Monday – 3 miles  Wednesday – 3 miles   Friday – 3 miles

Monday – 4 miles  Wednesday – 3 miles   Friday – 3 miles

Monday – 5 miles  Wednesday – 3 miles   Friday – 3 miles

Monday – 6 miles  Wednesday – 3 miles   Friday – 3 miles

Monday – (back to) 3 miles  Wednesday – 3 miles   Friday – 3 miles

Monday – 8 miles  Wednesday – 3 miles   Friday – 3 miles

Monday – (back to) 3  miles  Wednesday – 5 miles   Friday – 4 miles

Monday – 10 miles  Wednesday – 3 miles   Friday – 3 miles

Note that these runs I refer to were all technically run-walks, where I ran 30 seconds and walked 30 seconds (aka 30:30) until I covered the miles. I was running slow and easy, focusing on keeping my heart rate below its maximum and not worrying about speed, so between that and run-walking I was often doing 15m30s miles. Yes, I’m slow. This all enabled me to build up to safely be able to run 3 runs weekly at first, and then eventually progressed to adding a fourth run. When I added a fourth run, I was very conservative and started with only 1 mile for two weeks in a row, then 2 miles, then up to 3 miles. Eventually, later in my training, I had some of my other runs in the week be a bit longer (4-5 miles) in addition to my “long” run.
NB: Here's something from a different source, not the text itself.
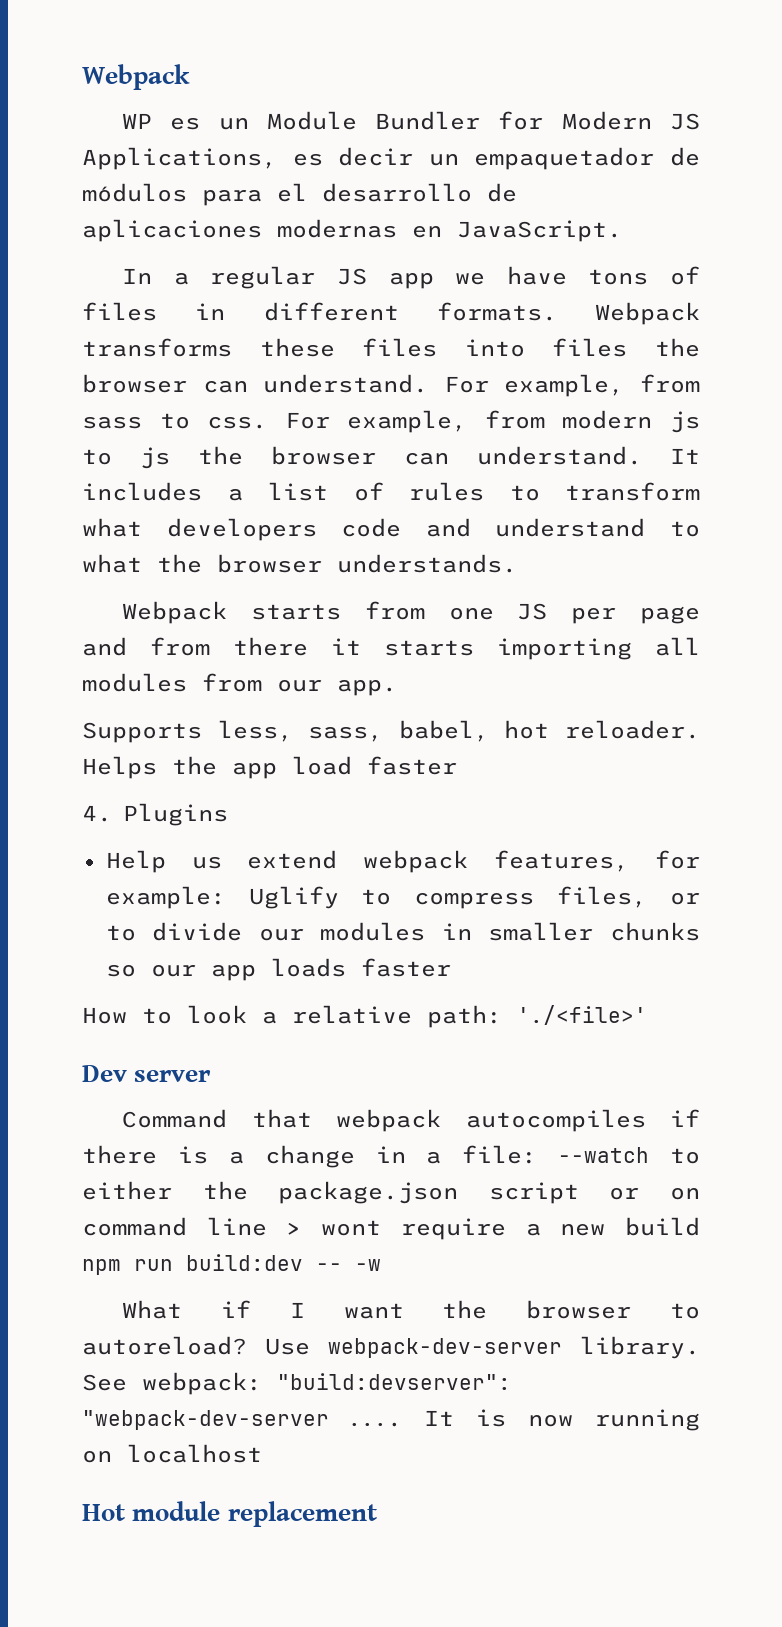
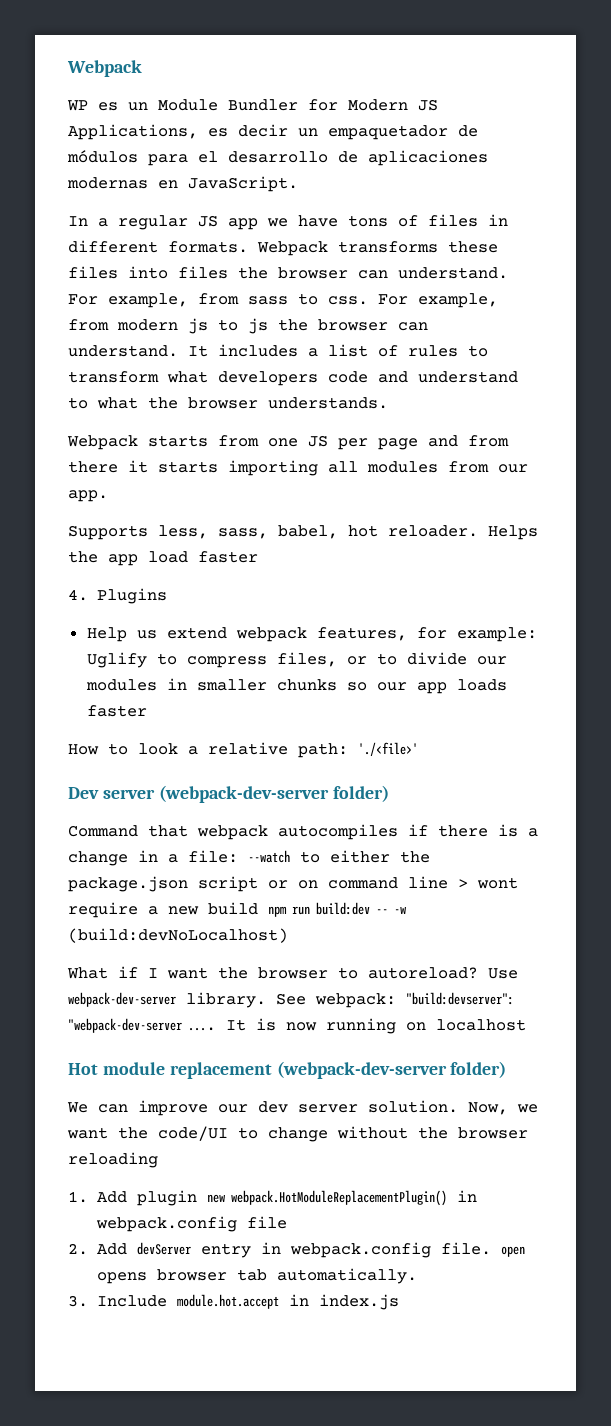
(212, 1076) none -> [158,785,389,803] (webpack-dev-server folder)
(381, 1265) none -> [68,928,288,943] (build:devNoLocalhost)
(377, 1514) none -> [276,1061,507,1079] [67,1100,538,1116] [67,1126,528,1142] [68,1152,158,1168] [68,1190,477,1206] [95,1216,287,1232] [68,1242,525,1258] [96,1268,417,1284] [68,1294,399,1310] (webpack-dev-server folder) // We can improve our dev server solution. Now, we want the code/UI to change without the browser reloading // 1. Add plugin new webpack.HotModuleReplacementPlugin() in webpack.config file // 2. Add devServer entry in webpack.config file. open opens browser tab automatically. // 3. Include module.hot.accept in index.js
But, because I’m so slow, this means it takes a lot of time to run my long runs. If you estimate a 15-minute mile for easy math, that means an 8 mile “long” run would take at least 2 hours. With marathon training (and my goal to train up to multiple 22-24 mile runs before the marathon), that took A LOT of time. And, because of my broken ankle and intermetatarsal experiences from 2019, I was very cautious and conservative about taking care of my feet during training. So instead of following the usual progression of long runs increasing 2-3 weeks in a row, followed by a “cutback” long week, after I hit two hours of long running (essentially 8 miles, for me), I started doing long runs every other week. The other week was a “cutback” long run, which was usually 8 miles, 10 miles (for several weeks), up to eventually 12-14. In terms of “time on feet”, this meant 2-3 hours “cutback” long runs, which according to many people is the max you should be running for marathon training. That doesn’t quite work for slow runners such as myself where you might be doing a 6-hour marathon or 7-hour marathon or thereabouts. (The standard advice also maybe doesn’t apply when you are doing run-walking for your marathon training.)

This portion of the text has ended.